Non ci sono più parole in grado di dar voce al dolore e alla rabbia di fronte a quest’ultima, immane strage di migranti, quella della Grecia. Le singole morti, i singoli naufragi non sono altro che i tasselli attraverso cui si attua una politica concordata tra i Governi dell’Occidente tutto.
Cutro e poi la Grecia, stragi senza colpevoli. Ancora. Non ci sono più parole in grado di dar voce al dolore e alla rabbia di fronte a quest’ultima, immane strage di migranti, peraltro prevedibile e prevista.
Ha scritto Enrico Calamai: ‘’… Non ci sono più parole perché inevitabile si affaccia l’idea che altre analoghe stragi seguiranno, di cui molte neanche percepite dall’opinione pubblica, perché avvenute nel nulla mediatico in cui a partire dall’esternalizzazione delle frontiere, sempre più a Sud, si attua ormai il momento tragico del respingimento che spesso vuol dire condanna a morte’’.
Attendiamo fiduciosi l’esito dell’indagine della Procura della Repubblica di Crotone sulla strage di Cutro del febbraio scorso, ma quel che appare sempre più chiaro è che tutta l’Europa come deterrente del flusso di migranti che continua a voler varcare i confini dell’Europa Fortezza abbia scelto questa linea. Come d’altronde avviene in America del Nord e in Australia. Ormai parla come voce nel deserto solo il Papa.

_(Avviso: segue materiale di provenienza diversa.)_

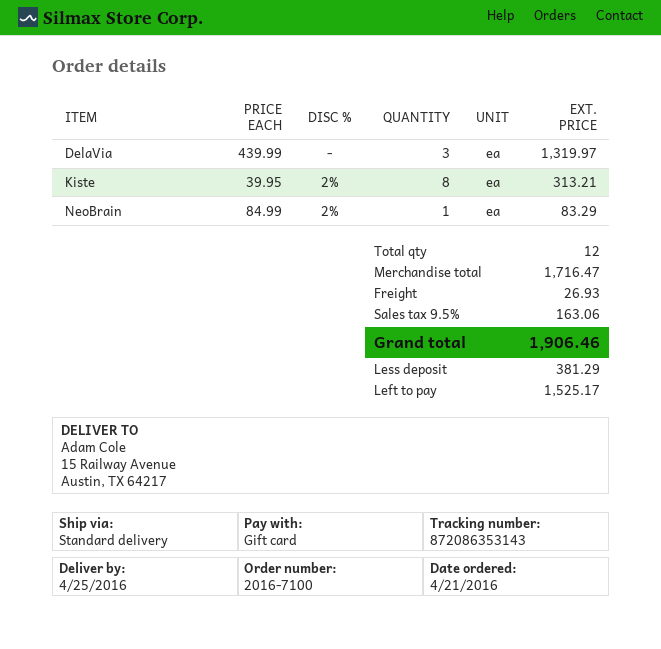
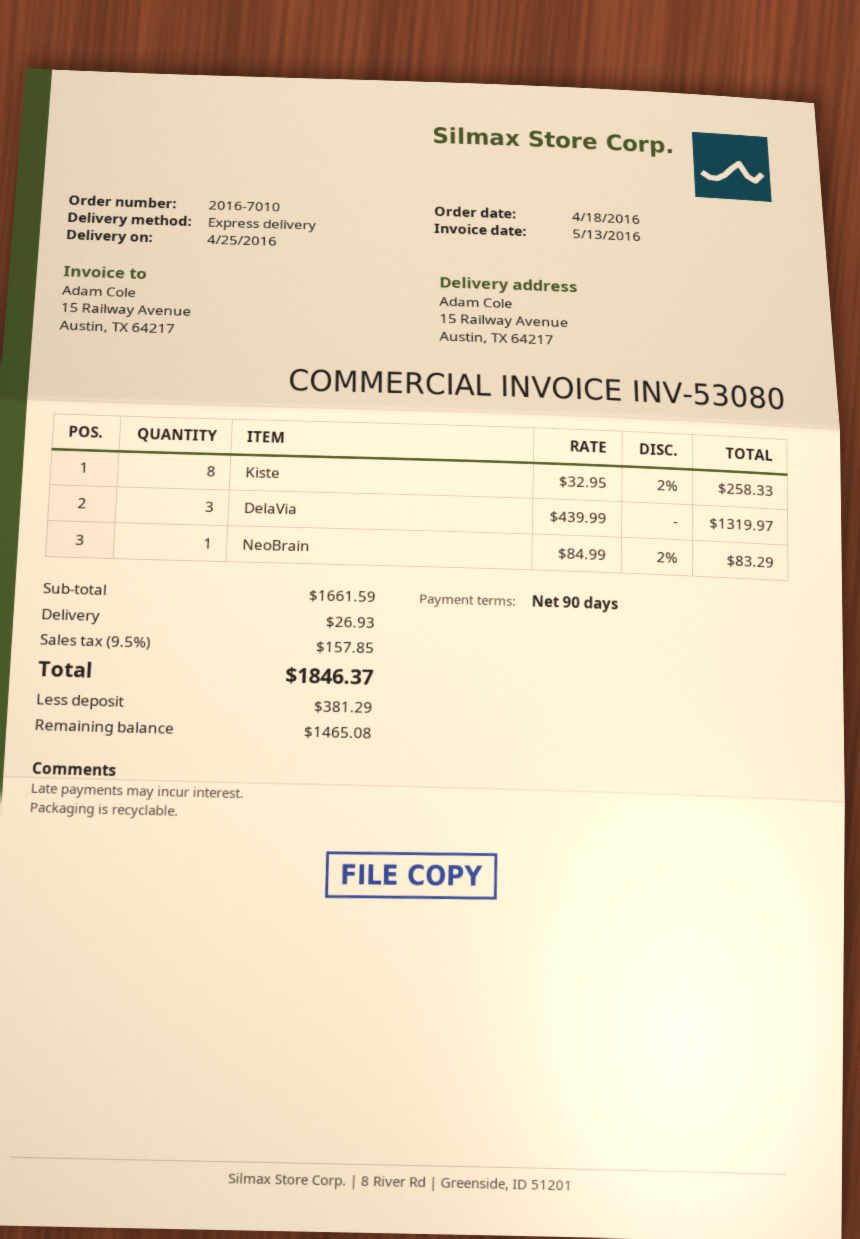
order number: 2016-7100 -> 2016-7010
order date: 2016-04-21 -> 2016-04-18
shipping method: standard -> express
Kiste: 8 x 39.95 - 2% = 313.21 -> 8 x 32.95 - 2% = 258.33
subtotal: 1716.47 -> 1661.59
tax: 9.5% = 163.06 -> 9.5% = 157.85
total: 1906.46 -> 1846.37
balance: 1525.17 -> 1465.08

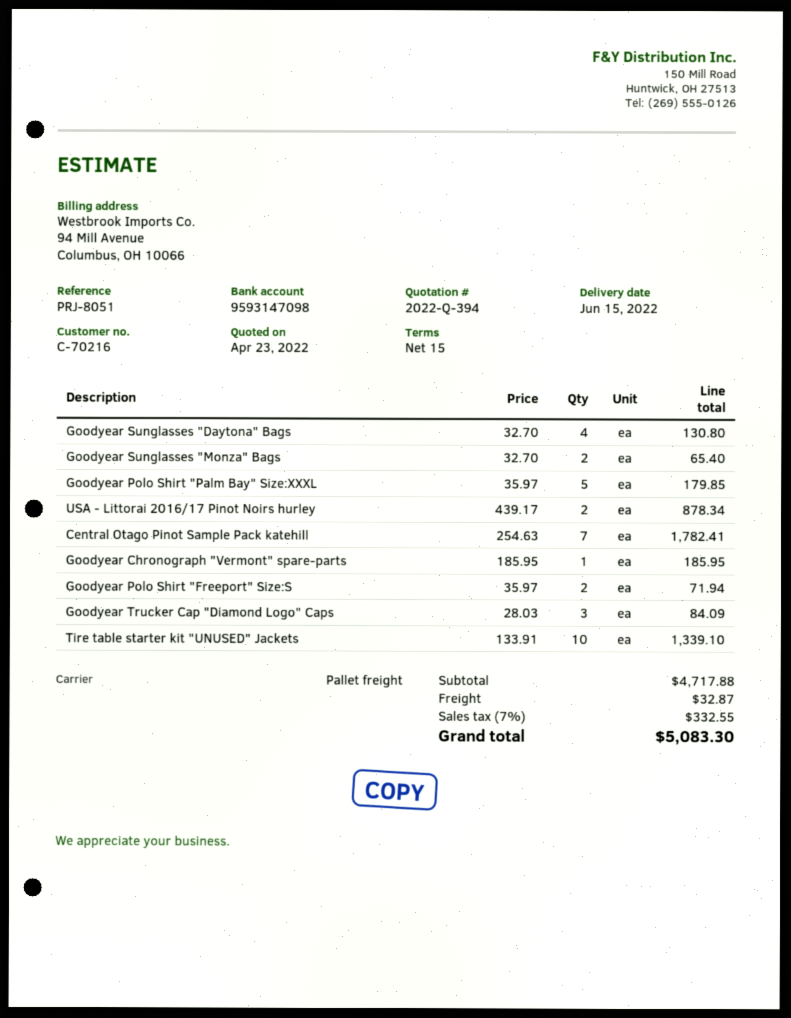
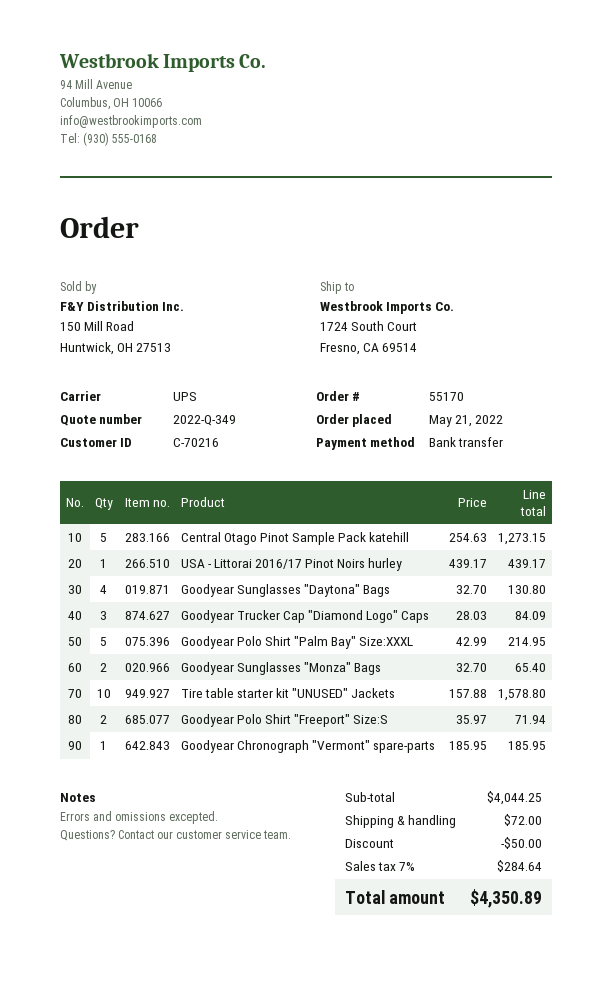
quote number: 2022-Q-394 -> 2022-Q-349
shipping method: pallet freight -> UPS
Goodyear Polo Shirt "Palm Bay" Size:XXXL: 5 x 35.97 = 179.85 -> 5 x 42.99 = 214.95
USA - Littorai 2016/17 Pinot Noirs hurley: 2 x 439.17 = 878.34 -> 1 x 439.17 = 439.17
Central Otago Pinot Sample Pack katehill: 7 x 254.63 = 1782.41 -> 5 x 254.63 = 1273.15
Tire table starter kit "UNUSED" Jackets: 10 x 133.91 = 1339.10 -> 10 x 157.88 = 1578.80
subtotal: 4717.88 -> 4044.25
discount: none -> 50.00
shipping: 32.87 -> 72.00
tax: 7% = 332.55 -> 7% = 284.64
total: 5083.30 -> 4350.89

I migranti che scappano da guerre e miseria da noi provocata arrivano, sono la faccia di coloro cui non è più neanche dato attestarsi sulla soglia della povertà a casa loro, perché saccheggiamo le loro risorse naturali, sfruttiamo la loro mano d’opera, devastiamo il loro ambiente, finanziamo guerre, dittature o governi corrotti che ci fanno comodo. I migranti (sempre Calamai) ‘’sono l’altra faccia di un mondo orwelliano, in cui si fa la guerra per la pace, in cui le vittime sono i colpevoli, in cui il nostro benessere posa sulla legge della giungla tutto intorno a noi’’.
Le singole morti, i singoli naufragi non sono altro che i tasselli attraverso cui si attua una politica concordata tra i Governi dell’Occidente tutto: l’adozione di un complesso di controllo delle frontiere o di omissione di soccorso che, attraverso anche la creazione di un sistema di campi di concentramento a macchia di leopardo, hanno esclusivamente finalità di deterrenza nei confronti dei flussi migratori che noi stessi provochiamo, costi quello che costi, in termini di vite umane. Guardiamo all’Italia per un momento: buchi neri, gabbie affollate, gestite spesso in modo inumano. I luoghi di costrizione per chi non ha i documenti in regola sono magicamente svincolati dal rispetto dei diritti umani. Luoghi da cui non si può comunicare con nessuno, i gabinetti senza porte, il cibo scadente e immangiabile e dove persino gli avvocati difensori hanno difficoltà a entrare.
Non hai documenti in regola? Diritti sospesi. Per entrare in un carcere italiano c’è bisogno di una visita medica della Asl che certifichi che sei in condizione di tollerare il carcere. Ma non nei Cpr (centri per il rimpatrio, già Cie, già Cpt), dove il medico è un privato dipendente della società che gestisce la struttura, e che ha interesse invece a riempire fino all’ultimo letto.Del resto la sospensione del diritto è certificato dallo stato stesso di questi luoghi, dove la gente si trova detenuta non per aver fatto qualcosa, ma per essere qualcuno. Qui non vengono rispettati i normali diritti, ma addirittura si consente che su quelle strutture qualcun ricavi in profitto. Limati all’osso i costi per la struttura, i servizi dei pulizia e manutenzione, il cibo e l’assistenza sanitaria, a volte inesistente, gli stipendi dei dipendenti, i diritti umani non hanno semplicemente menzione. Non c’è da meravigliarsi se le notizie di rivolte e proteste riescono a scavalcare le sbarre e le recinzioni.
Dipende, dunque, da noi trovare la forza per opporvisi, se non in nome del sempre più attualissimo quanto dimenticato monito «Socialismo o barbarie», almeno in nome di quell’etica socratica che accompagna le democrazie fin dal loro primo apparire.